The sweet sound of an Obama speech –
words soothingly spoken, the weight he gives each
syllable as if articulation can reach
into our souls, as if reaching into our souls
matters to him – eases my fear about losing my job
or every dollar I’ve saved in my 401K…
which reminds me of a guy named Mike
who won three hands in a row at our Friday night game.
Stacking red, white and green poker chips,
he averted his eyes from the glare of his friends
and then, as if uncomfortable with sudden prosperity,
tossed chips to the poorest among us
as if he were Obama spreading the wealth –
and how I love to utter Obama!

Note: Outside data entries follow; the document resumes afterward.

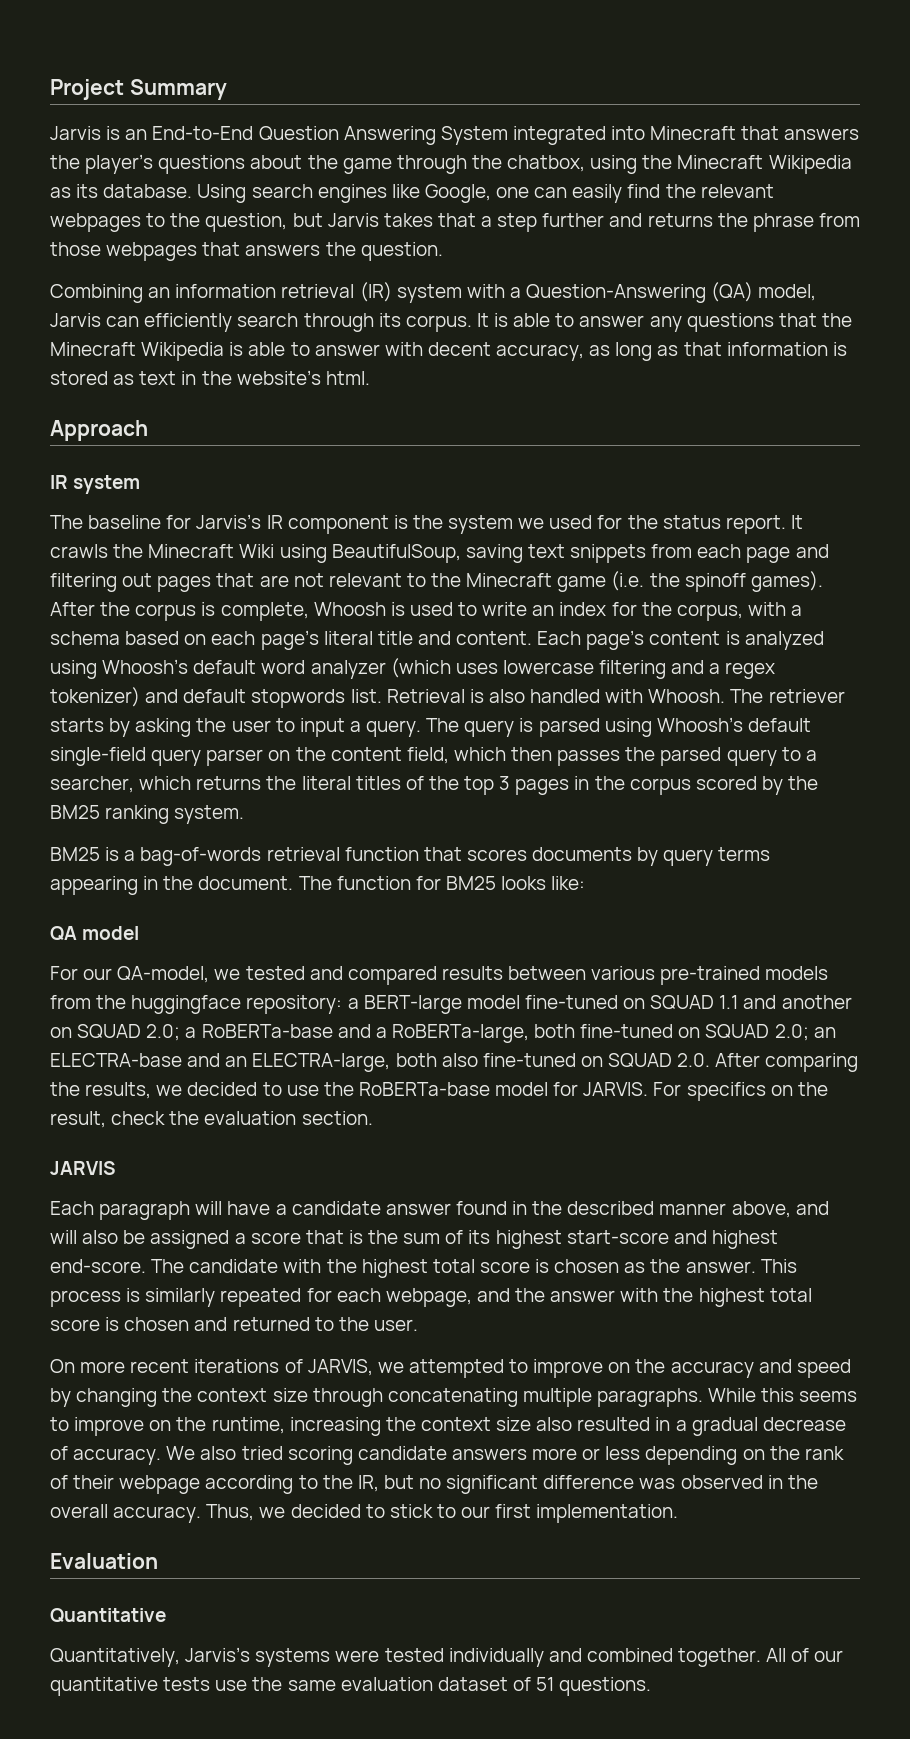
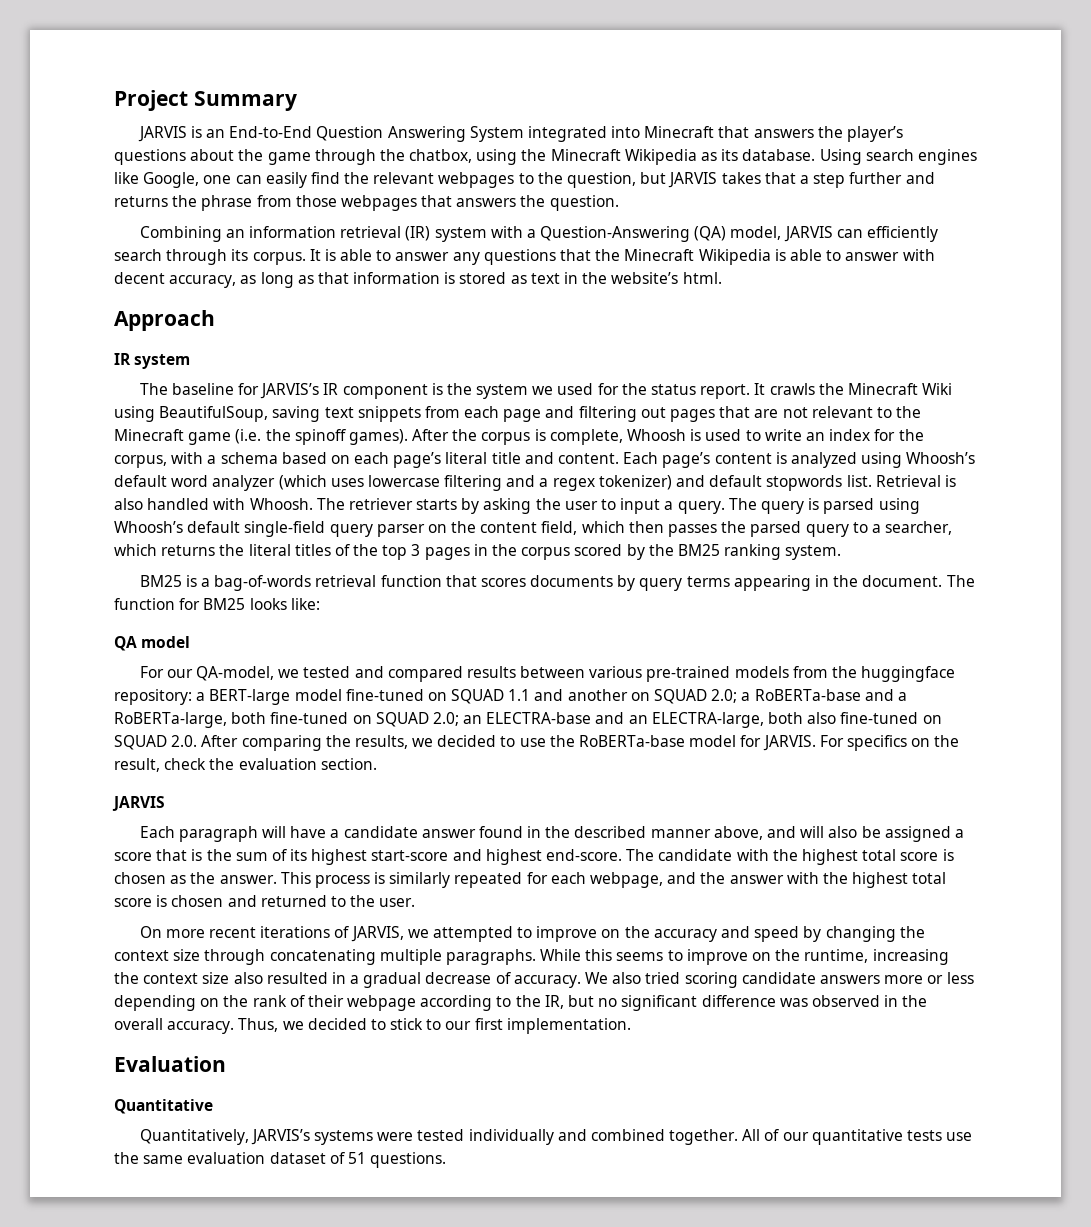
[50,126,101,140] Jarvis -> [137,126,187,142] JARVIS
[327,213,379,227] Jarvis -> [668,172,718,188] JARVIS
[50,313,101,327] Jarvis -> [783,226,833,242] JARVIS
[196,514,262,529] Jarvis’s -> [260,383,320,399] JARVIS’s
[185,1647,251,1662] Jarvis’s -> [250,1129,310,1145] JARVIS’s

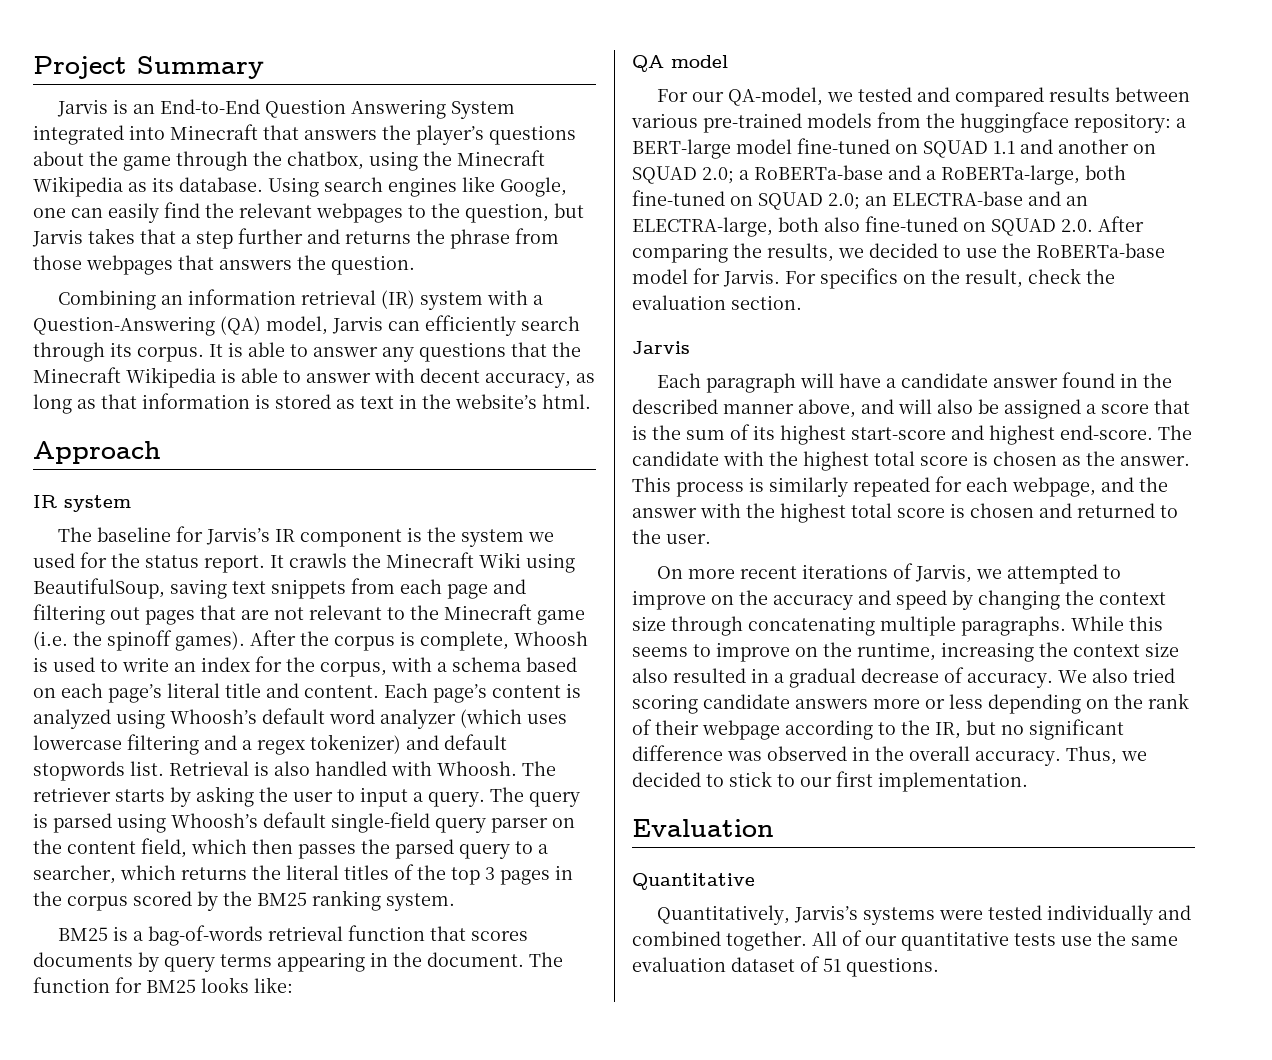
[137,126,187,142] JARVIS -> [56,99,108,117] Jarvis
[668,172,718,188] JARVIS -> [32,229,83,247] Jarvis
[783,226,833,242] JARVIS -> [332,316,383,334] Jarvis
[260,383,320,399] JARVIS’s -> [205,527,270,545] Jarvis’s
[762,735,816,751] JARVIS. -> [723,269,780,287] Jarvis.
[112,796,165,811] JARVIS -> [632,341,690,354] Jarvis
[350,926,404,942] JARVIS, -> [914,564,972,583] Jarvis,
[250,1129,310,1145] JARVIS’s -> [793,905,858,923] Jarvis’s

Maybe I
voted for the sound of it, knocked on doors
for it, called voters, like Margaret, who raged
into the phone Obama and Biden! Osama bin Laden!
I shouted Change! Argued against for more
years of pasty-faced men who don’t care
about syllables, I actually said, and then
I tossed to Margaret the O in Hope!


Bill Garvey lives in New Hampshire with his wife. Their grown children live in Toronto. Garvey’s poetry has been published or is forthcoming in several journals including Margie: The American Journal of Poetry, The Worcester Review, 5AM, Slant, Diner, Concho River Review, and New York Quarterly. Finishing Line Press published his chapbook The Burden of Angels in 2007. Garvey received his MFA from New England College.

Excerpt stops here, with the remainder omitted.